2018-01-25 19:29:55.802358: W tensorflow/core/framework/op_kernel.cc:1192]
Failed precondition: Table already initialized.
2018-01-25 19:29:55.802612: W tensorflow/core/framework/op_kernel.cc:1192]
Failed precondition: Table already initialized.
tensorflow.python.framework.errors_impl.FailedPreconditionError: Table already initialized.
However, if I try to do the one hot encoding manually without feature_columns as below, then it only works if tables are created before the map function, otherwise it gives the same error above
# using same original Dataset ds
tables = dict(season=index_table_from_tensor(vlists['season']),
day=index_table_from_tensor(vlists['day']))
def to_dummy(element):
s = tables['season'].lookup(element['season'])

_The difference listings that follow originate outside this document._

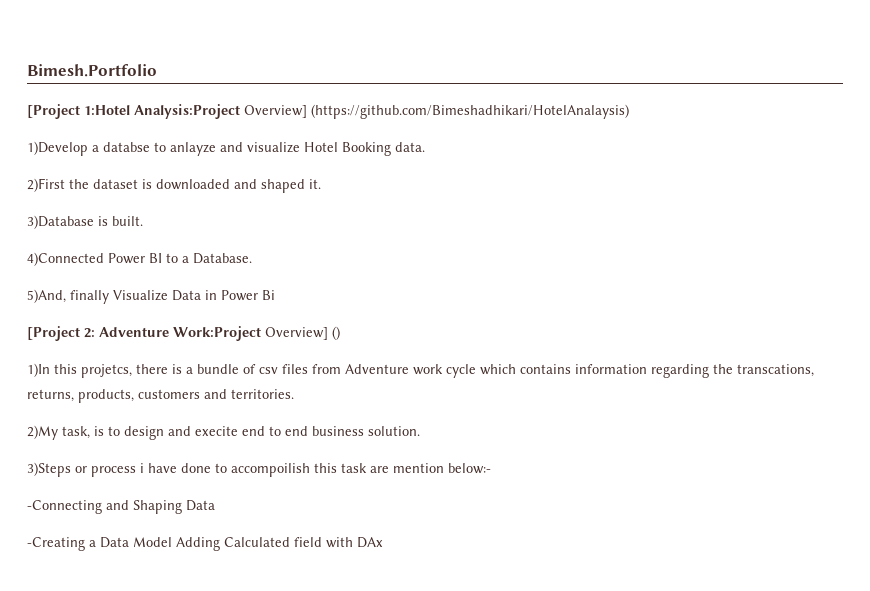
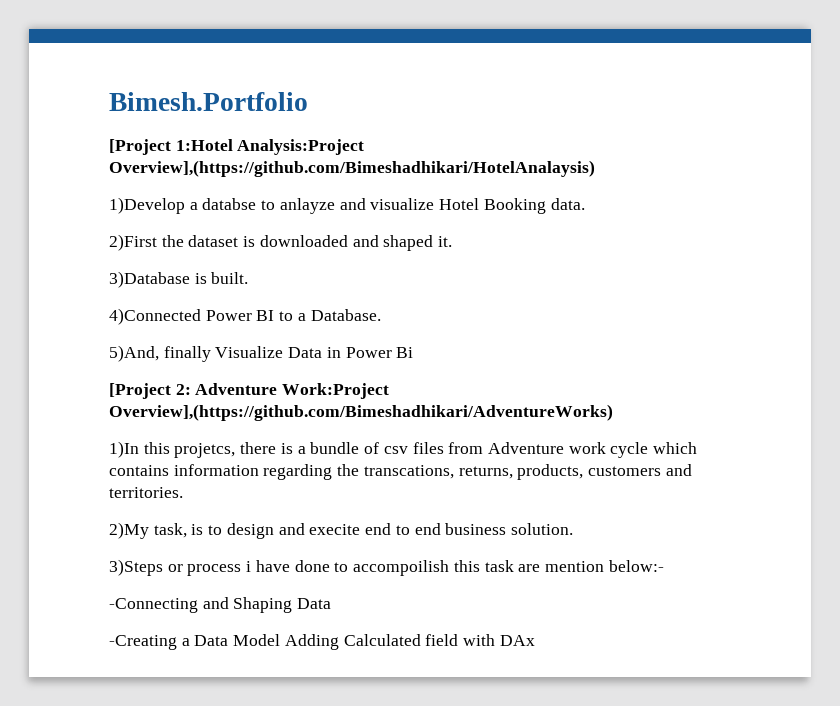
[244,104,629,119] Overview] (https://github.com/Bimeshadhikari/HotelAnalaysis) -> [109,160,595,177] Overview],(https://github.com/Bimeshadhikari/HotelAnalaysis)
[265,326,340,340] Overview] () -> [109,404,613,421] Overview],(https://github.com/Bimeshadhikari/AdventureWorks)

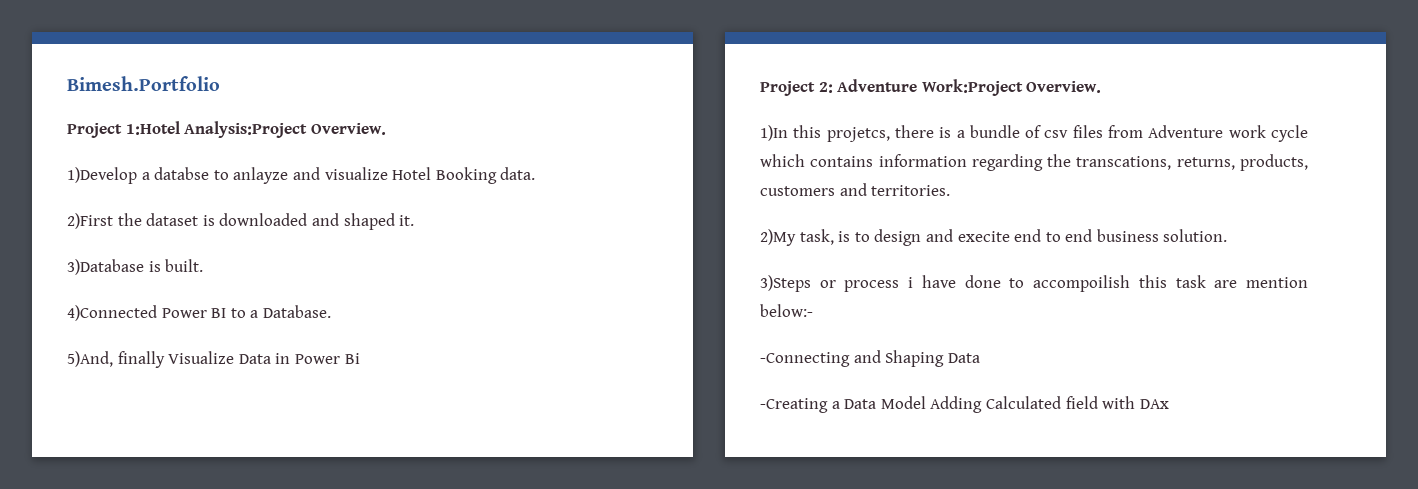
[109,139,171,155] [Project -> [67,123,122,138] Project
[109,160,595,177] Overview],(https://github.com/Bimeshadhikari/HotelAnalaysis) -> [310,123,386,135] Overview.
[109,383,171,399] [Project -> [760,81,815,96] Project
[109,404,613,421] Overview],(https://github.com/Bimeshadhikari/AdventureWorks) -> [1026,81,1102,93] Overview.

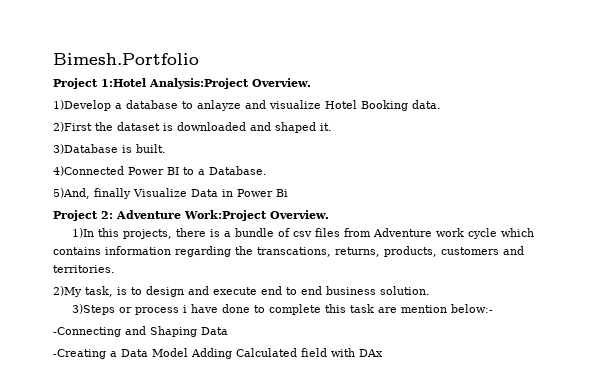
[154,167,210,180] databse -> [126,100,178,109] database
[826,127,890,142] projetcs, -> [122,229,172,239] projects,
[957,231,1010,242] execite -> [213,287,257,295] execute
[1033,275,1131,292] accompoilish -> [268,304,321,315] complete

d = tables['day'].lookup(element['day'])
return (tf.one_hot(s, depth=len(vlists['season']), axis=-1),
tf.one_hot(d, depth=len(vlists['day']), axis=-1))
ds2 = ds.map(to_dummy)
iterator = ds2.make_initializable_iterator()
nxt = iterator.get_next()
sess.run(tf.tables_initializer())
sess.run(iterator.initializer, feed_dict={fname:'test.tfr'})
sess.run(nxt)
It seems as if it has something to do with the scope or namespace of the index lookup tables created by feature_columns, but I'm not sure how to figure out what's happening here, I've tried changing where and when the feature_column objects are defined, but it hasn't made a difference.